State two conditions needed for \(X\) to be well modelled by a normal distribution.
It is given that \(X \sim \mathrm {~N} \left( 50.0,8 ^ { 2 } \right)\). The mean of 20 random observations of \(X\) is denoted by \(\bar { X }\). Find \(\mathrm { P } ( \bar { X } > 47.0 )\).
5 The number of system failures per month in a large network is a random variable with the distribution \(\operatorname { Po } ( \lambda )\). A significance test of the null hypothesis \(\mathrm { H } _ { 0 } : \lambda = 2.5\) is carried out by counting \(R\), the number of system failures in a period of 6 months. The result of the test is that \(\mathrm { H } _ { 0 }\) is rejected if \(R > 23\) but is not rejected if \(R \leqslant 23\).
State the alternative hypothesis.
Find the significance level of the test.
Given that \(\mathrm { P } ( R > 23 ) < 0.1\), use tables to find the largest possible actual value of \(\lambda\). You should show the values of any relevant probabilities.

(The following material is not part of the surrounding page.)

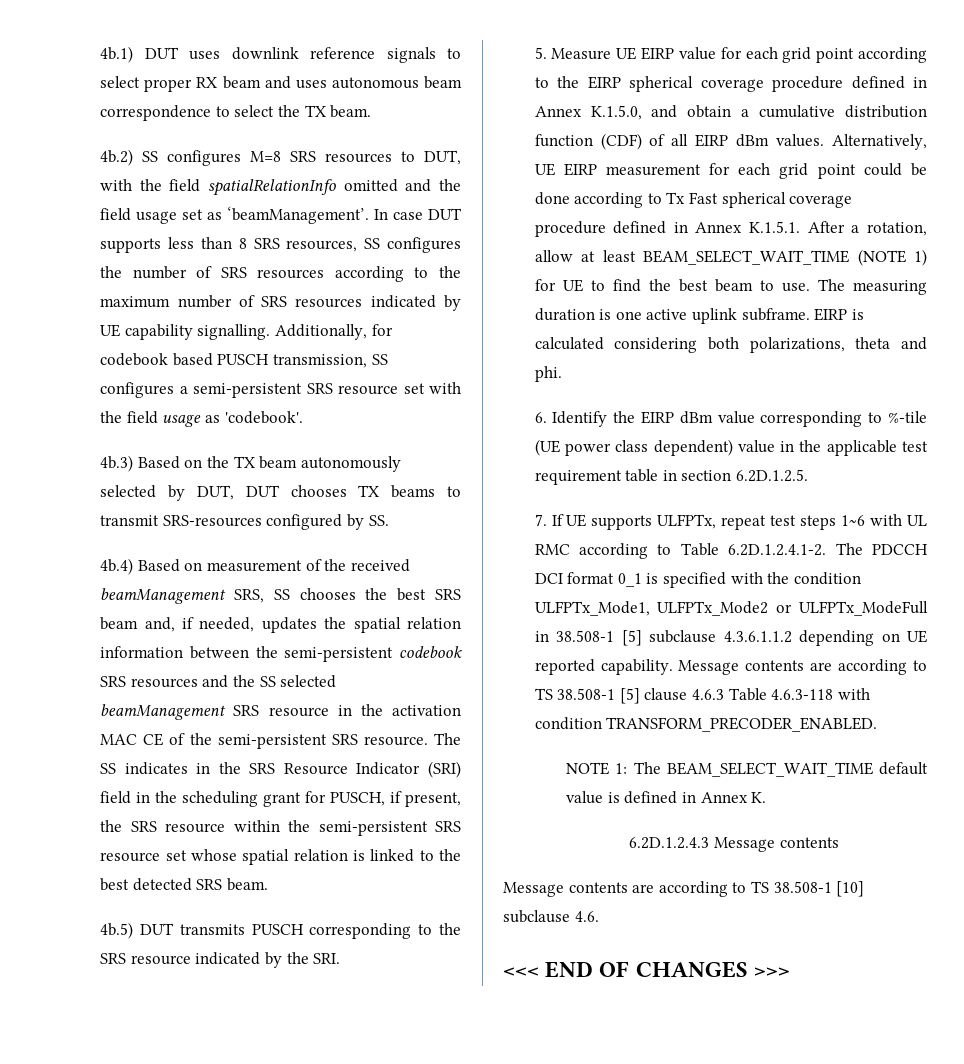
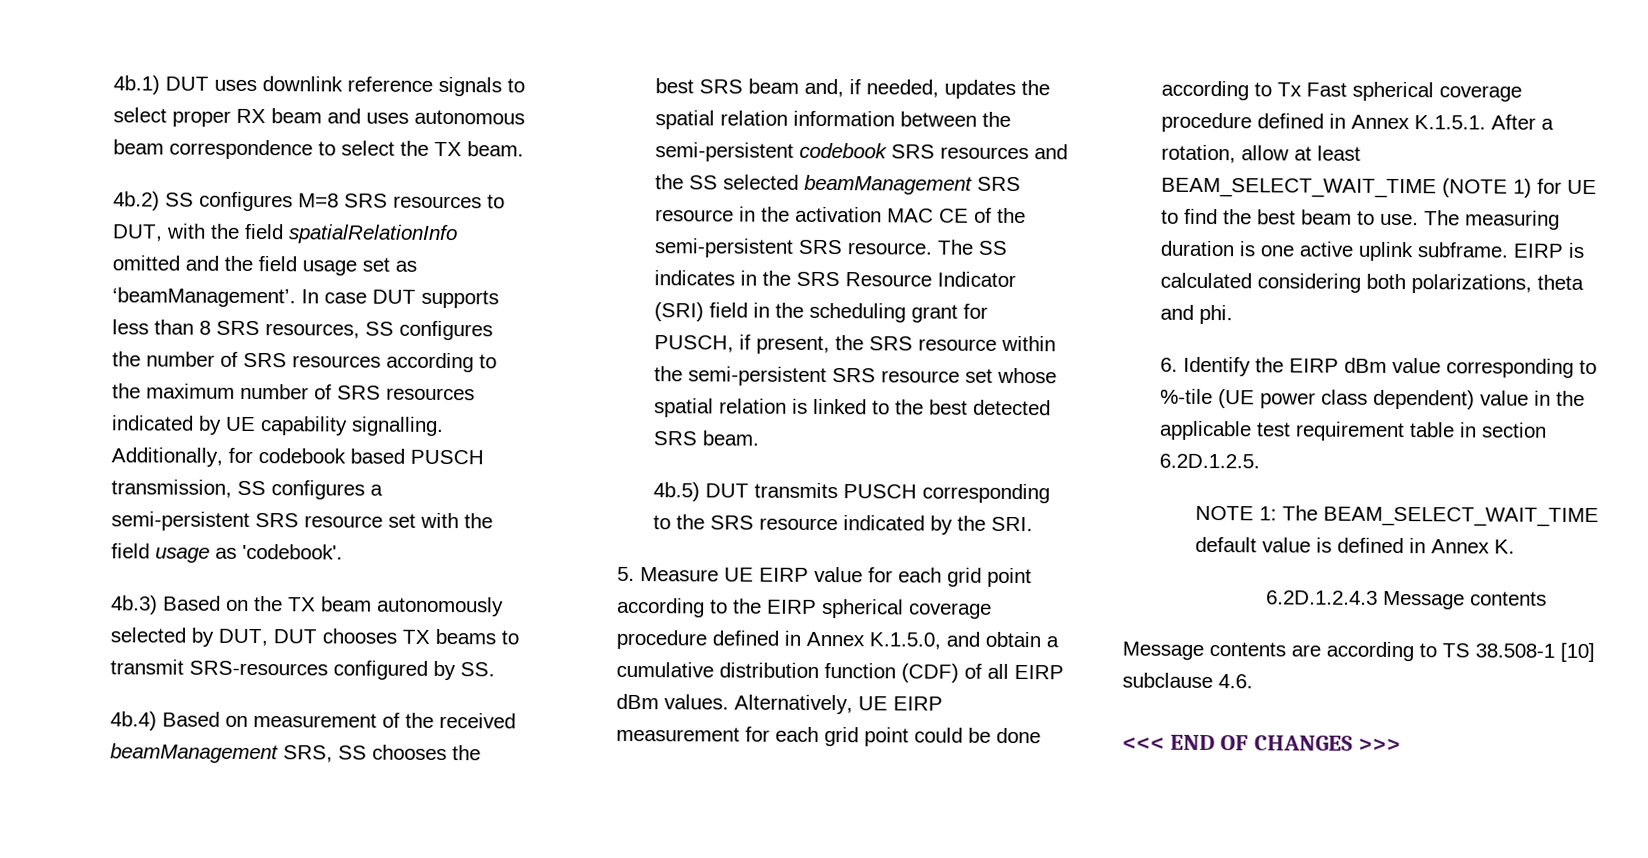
- 7. If UE supports ULFPTx, repeat test steps 1~6 with UL RMC according to Table 6.2D.1.2.4.1-2. The PDCCH DCI format 0_1 is specified with the condition ULFPTx_Mode1, ULFPTx_Mode2 or ULFPTx_ModeFull in 38.508-1 [5] subclause 4.3.6.1.1.2 depending on UE reported capability. Message contents are according to TS 38.508-1 [5] clause 4.6.3 Table 4.6.3-118 with condition TRANSFORM_PRECODER_ENABLED.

6 In a rearrangement code, the letters of a message are rearranged so that the frequency with which any particular letter appears is the same as in the original message. In ordinary German the letter \(e\) appears \(19 \%\) of the time. A certain encoded message of 20 letters contains one letter \(e\).
Using an exact binomial distribution, test at the \(10 \%\) significance level whether there is evidence that the proportion of the letter \(e\) in the language from which this message is a sample is less than in German, i.e., less than \(19 \%\).
Give a reason why a binomial distribution might not be an appropriate model in this context.
7 Two continuous random variables \(S\) and \(T\) have probability density functions as follows.
$$\begin{array} { l l }
S : & f ( x ) = \begin{cases} \frac { 1 } { 2 } & - 1 \leqslant x \leqslant 1
0 & \text { otherwise } \end{cases}
T : & g ( x ) = \begin{cases} \frac { 3 } { 2 } x ^ { 2 } & - 1 \leqslant x \leqslant 1
0 & \text { otherwise } \end{cases}
\end{array}$$
Sketch on the same axes the graphs of \(y = \mathrm { f } ( x )\) and \(y = \mathrm { g } ( x )\). [You should not use graph paper or attempt to plot points exactly.]
Explain in everyday terms the difference between the two random variables.
Find the value of \(t\) such that \(\mathrm { P } ( T > t ) = 0.2\).
8 A random variable \(Y\) is normally distributed with mean \(\mu\) and variance 12.25. Two statisticians carry out significance tests of the hypotheses \(\mathrm { H } _ { 0 } : \mu = 63.0 , \mathrm { H } _ { 1 } : \mu > 63.0\).
Statistician \(A\) uses the mean \(\bar { Y }\) of a sample of size 23, and the critical region for his test is \(\bar { Y } > 64.20\). Find the significance level for \(A\) 's test.
Statistician \(B\) uses the mean of a sample of size 50 and a significance level of \(5 \%\).
(a) Find the critical region for \(B\) 's test.
(b) Given that \(\mu = 65.0\), find the probability that \(B\) 's test results in a Type II error.
Given that, when \(\mu = 65.0\), the probability that \(A\) 's test results in a Type II error is 0.1365 , state with a reason which test is better.
9 (a) The random variable \(G\) has the distribution \(\mathrm { B } ( n , 0.75 )\). Find the set of values of \(n\) for which the distribution of \(G\) can be well approximated by a normal distribution.
(b) The random variable \(H\) has the distribution \(\mathrm { B } ( n , p )\). It is given that, using a normal approximation, \(\mathrm { P } ( H \geqslant 71 ) = 0.0401\) and \(\mathrm { P } ( H \leqslant 46 ) = 0.0122\).
Find the mean and standard deviation of the approximating normal distribution.